Quality Engineer II (QE II) at TriMed Inc – Valencia, California

Position Overview
TriMed is seeking a Quality Engineer II to support the quality and compliance of our medical device products and manufacturing processes. In this mid-level role, you will independently lead investigations, support new product development, and partner cross-functionally to drive continuous improvement across the Quality Management System (QMS).

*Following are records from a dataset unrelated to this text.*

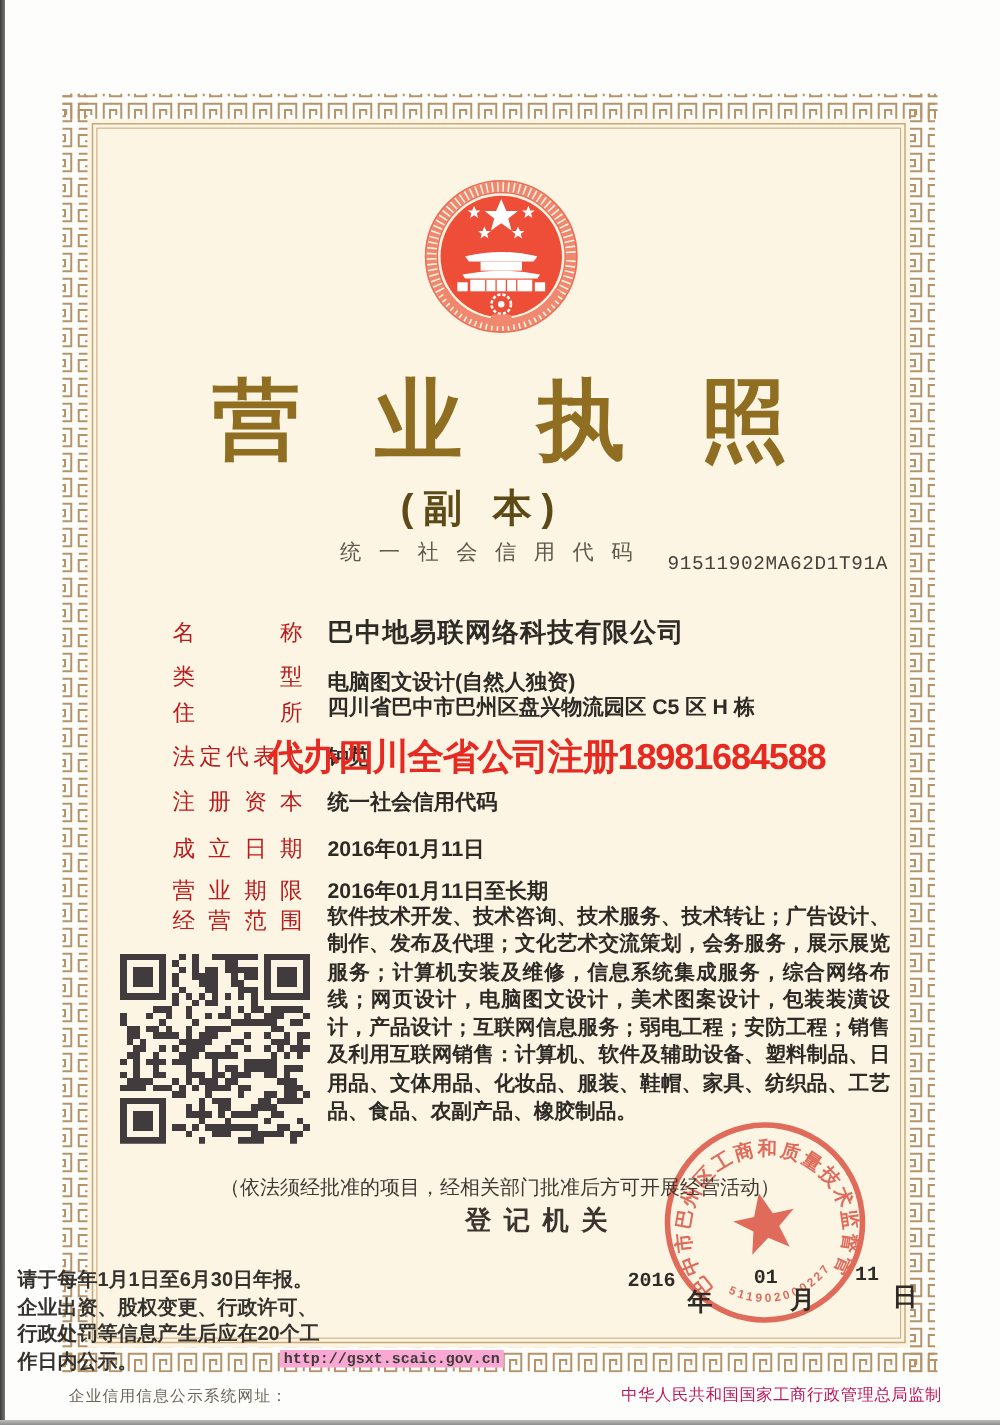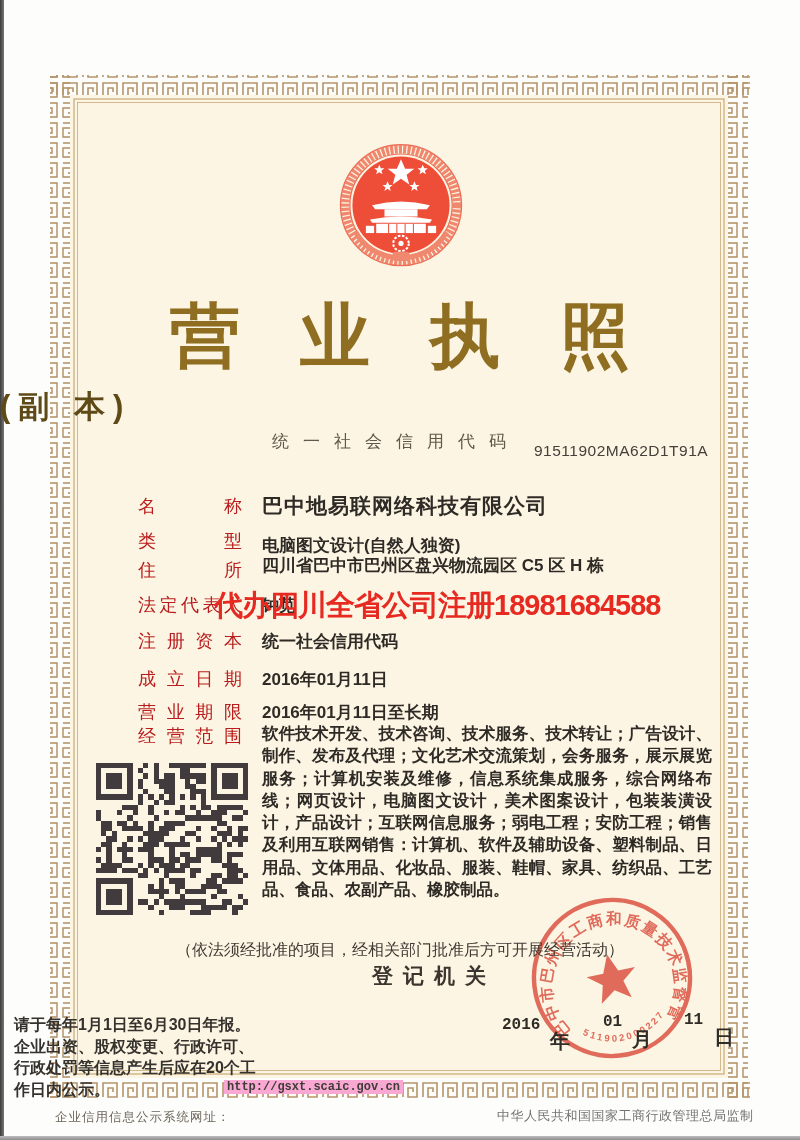"(副 本)" .subtitle { text-align: none -> center }
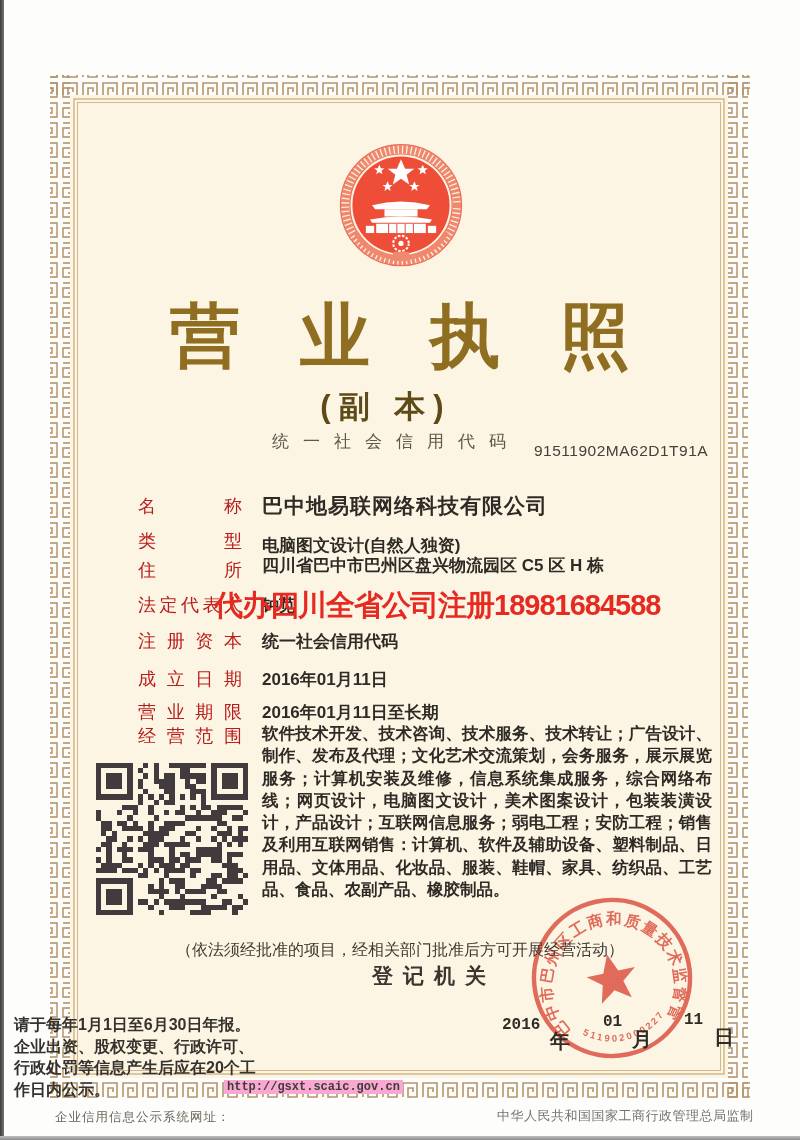"91511902MA62D1T91A" .credit-code { font-family: Liberation Sans, sans-serif -> Liberation Mono, monospace }
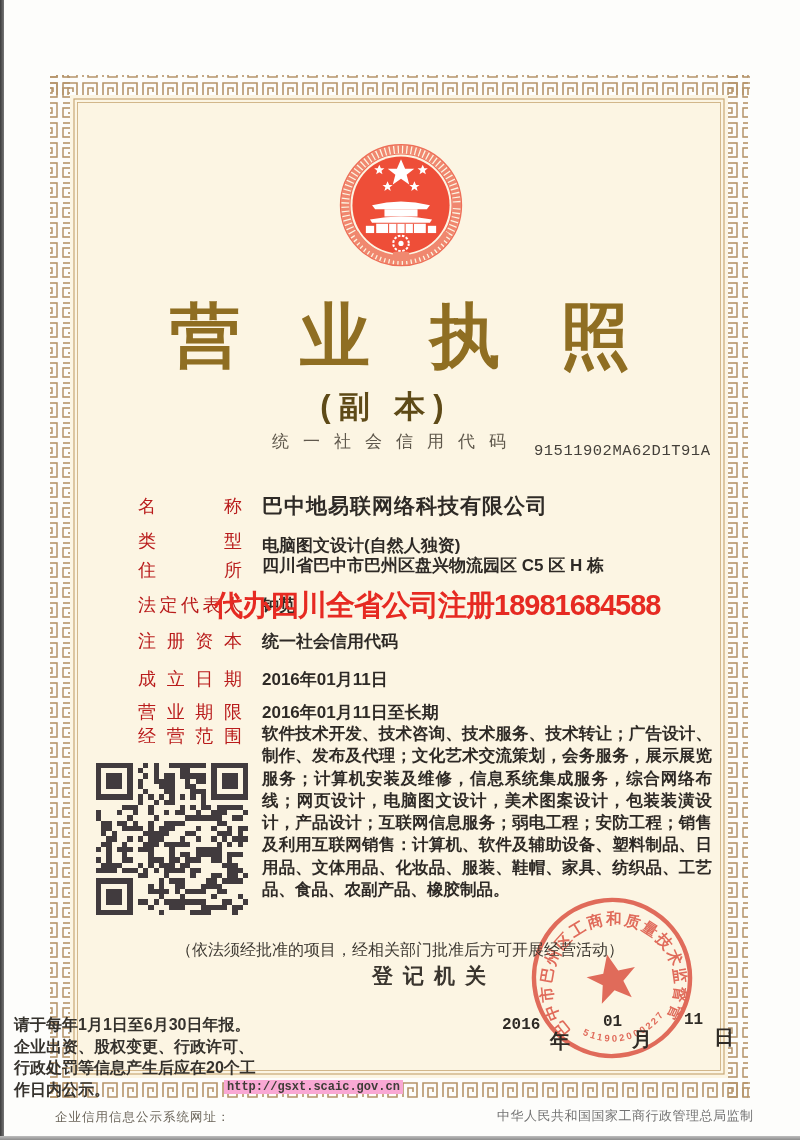"中华人民共和国国家工商行政管理总局监制" .foot-pub { color: #737373 -> #be185d }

This position is ideal for a hands-on quality engineer who thrives in a regulated medical device environment and enjoys balancing compliance, problem-solving, and cross-functional collaboration.

What You’ll Do

• Independently support and maintain the QMS in compliance with FDA 21 CFR Part 820, ISO 13485, and internal procedures

• Lead nonconformance investigations and CAPAs, ensuring timely and effective root cause resolution

• Provide quality engineering support for new product development, including design reviews, design transfer, and V&V activities

• Partner with Manufacturing and Operations to resolve production quality issues and drive process improvements

• Review and approve Device History Records (DHRs), batch records, and inspection results

• Lead Material Review Board (MRB) activities and disposition of nonconforming material

• Support risk management activities in accordance with ISO 14971

• Participate in internal, supplier, and regulatory audits; support audit readiness and responses

• Perform statistical analysis and trend quality data to identify improvement opportunities

• Support validation activities (IQ/OQ/PQ) for processes, equipment, and software

• Collaborate with Supplier Quality on supplier performance and corrective actions

• Mentor junior quality staff and support continuous improvement initiatives

Required Qualifications

• Bachelor’s degree in Engineering or a related technical field (or equivalent experience)

• 3–5 years of quality engineering experience in medical devices or regulated manufacturing

• Working knowledge of FDA 21 CFR Part 820, ISO 13485, and ISO 14971

• Experience with CAPA, nonconformance investigations, and root cause analysis tools (5 Whys, Fishbone, FMEA)

• Experience supporting design controls and/or manufacturing quality

• Strong analytical and problem-solving skills

• Ability to work independently and cross-functionally

Preferred Qualifications

• Experience with PPAP and APQP

• Experience leading moderate NPI quality projects

• Lean or Six Sigma training or certification

• Experience supporting supplier quality activities

• Advanced statistical analysis experience

Travel & Work Environment

• Approximately 20% travel

• On-site role in Valencia, CA

• Relocation assistance is not available for this position

• Office environment

Why Join TriMed
At TriMed, you’ll work on meaningful medical device products in a collaborative, quality-driven environment. We value continuous improvement, cross-functional partnership, and professional growth.

Benefits may include:

• Medical, dental, and vision insurance

• 401(k) with company match

• Paid time off and holidays

• Professional development opportunities

TriMed, Inc. is an Equal Employment Opportunity Employer and does not discriminate against applicants or employees on the basis of race, color, religion, creed, national origin, ancestry, disability that can be reasonably accommodated without undue hardship, sex, sexual orientation, gender identity, age, citizenship, marital or veteran status, or any other legally protected status.